### Work order:
From the records below, copy out each line that has the word "Home".

### Supplied material:
┏━━
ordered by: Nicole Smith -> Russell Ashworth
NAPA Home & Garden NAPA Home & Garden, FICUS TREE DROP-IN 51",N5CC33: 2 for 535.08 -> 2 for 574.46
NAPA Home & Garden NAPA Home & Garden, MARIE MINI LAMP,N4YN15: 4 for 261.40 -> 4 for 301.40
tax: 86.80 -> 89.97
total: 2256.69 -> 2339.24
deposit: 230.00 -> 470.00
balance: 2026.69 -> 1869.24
┗━━
┏━━
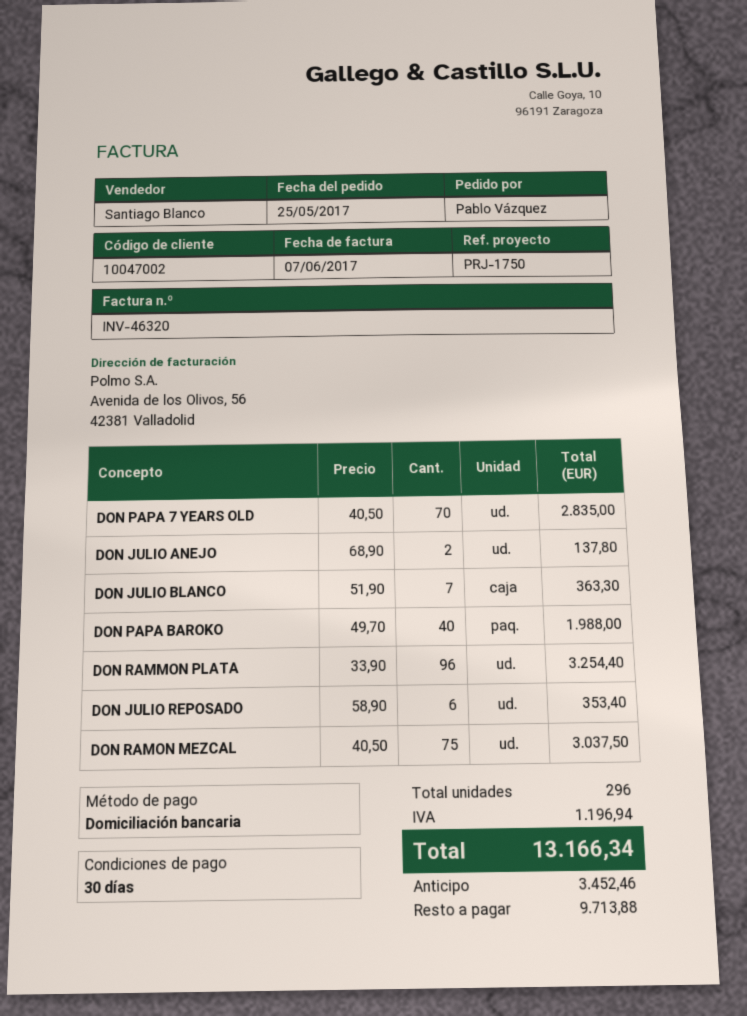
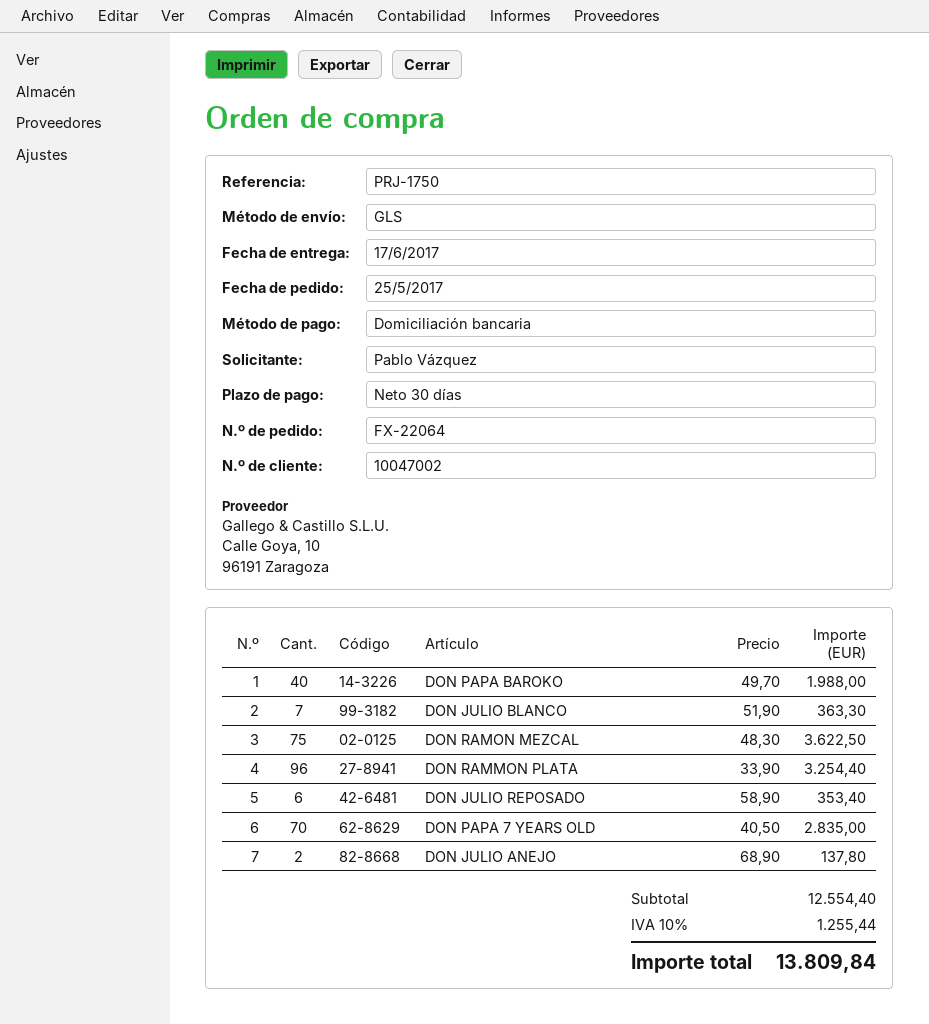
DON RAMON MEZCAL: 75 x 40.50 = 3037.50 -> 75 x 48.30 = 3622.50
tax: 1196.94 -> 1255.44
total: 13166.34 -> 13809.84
┗━━
### Task solution:
NAPA Home & Garden NAPA Home & Garden, FICUS TREE DROP-IN 51",N5CC33: 2 for 535.08 -> 2 for 574.46
NAPA Home & Garden NAPA Home & Garden, MARIE MINI LAMP,N4YN15: 4 for 261.40 -> 4 for 301.40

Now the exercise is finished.